** Opening RECORDS TO USE block **
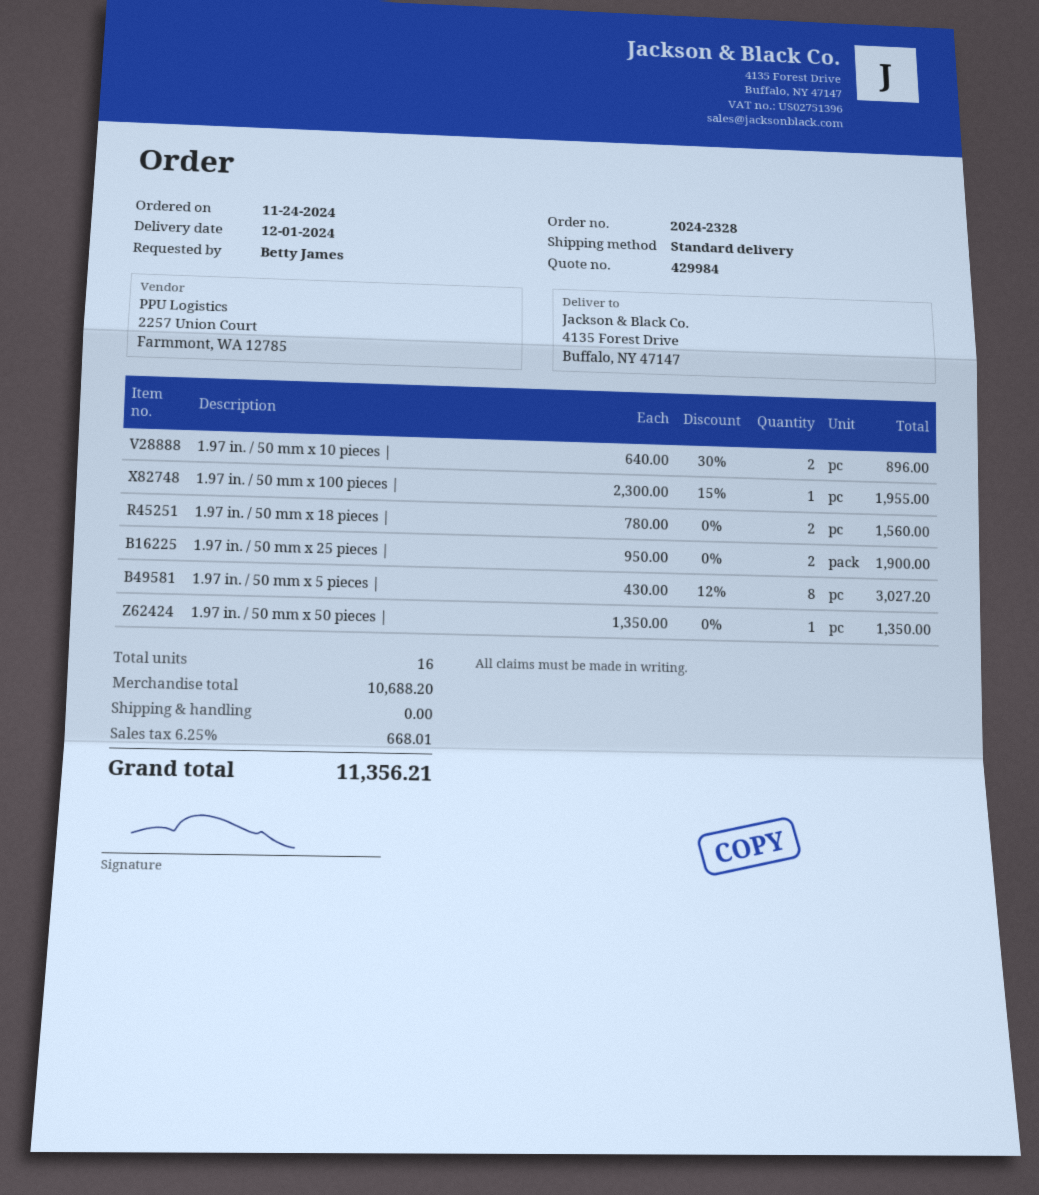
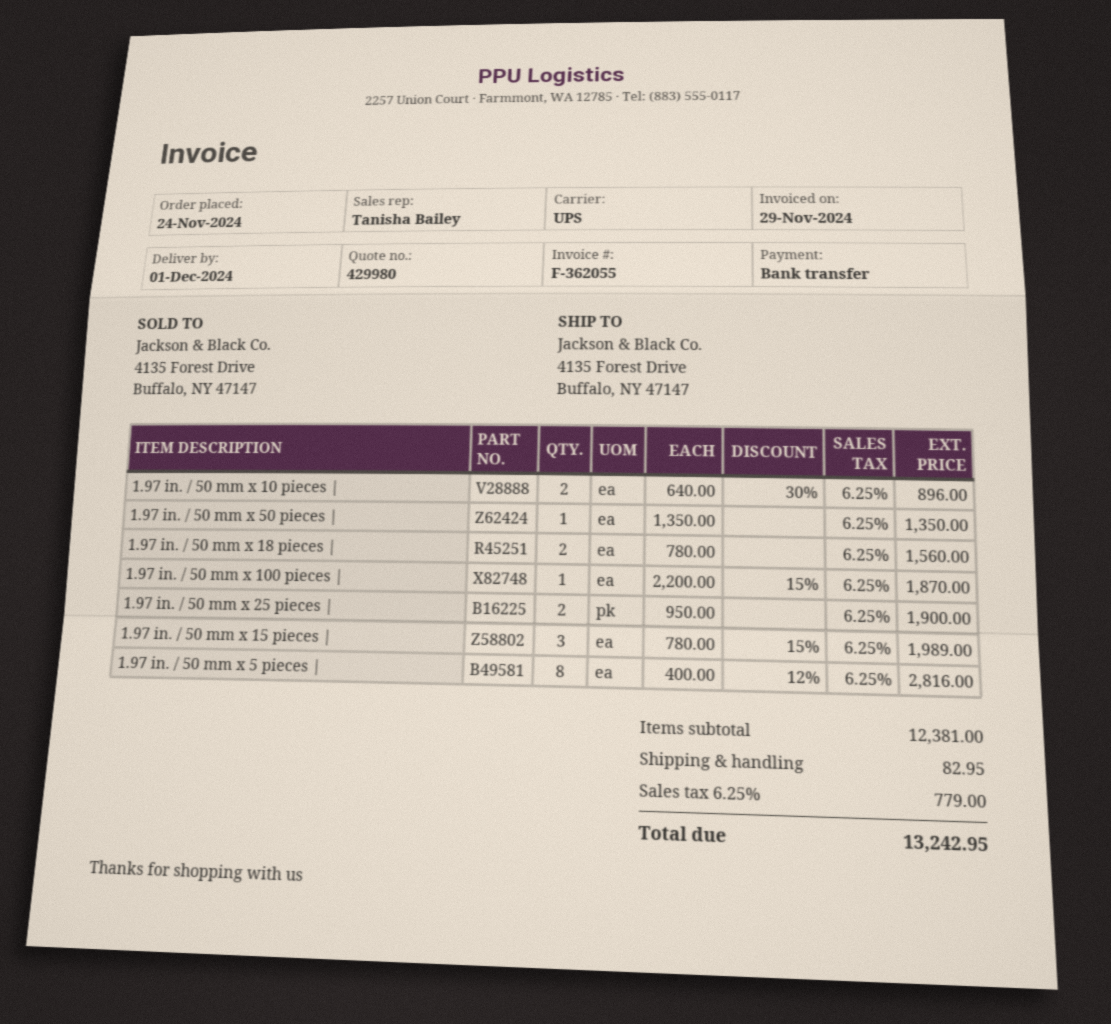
quote number: 429984 -> 429980
shipping method: standard -> UPS
1.97 in. / 50 mm x 100 pieces |: 1 x 2300.00 - 15% = 1955.00 -> 1 x 2200.00 - 15% = 1870.00
1.97 in. / 50 mm x 5 pieces |: 8 x 430.00 - 12% = 3027.20 -> 8 x 400.00 - 12% = 2816.00
1.97 in. / 50 mm x 15 pieces |: none -> 3 x 780.00 - 15% = 1989.00
subtotal: 10688.20 -> 12381.00
shipping: 0.00 -> 82.95
tax: 6.25% = 668.01 -> 6.25% = 779.00
total: 11356.21 -> 13242.95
** Closing RECORDS TO USE block **
WORK INSTRUCTION:
The job here is to find each line above with the word "shipping" and copy it.

REPLY:
shipping method: standard -> UPS
shipping: 0.00 -> 82.95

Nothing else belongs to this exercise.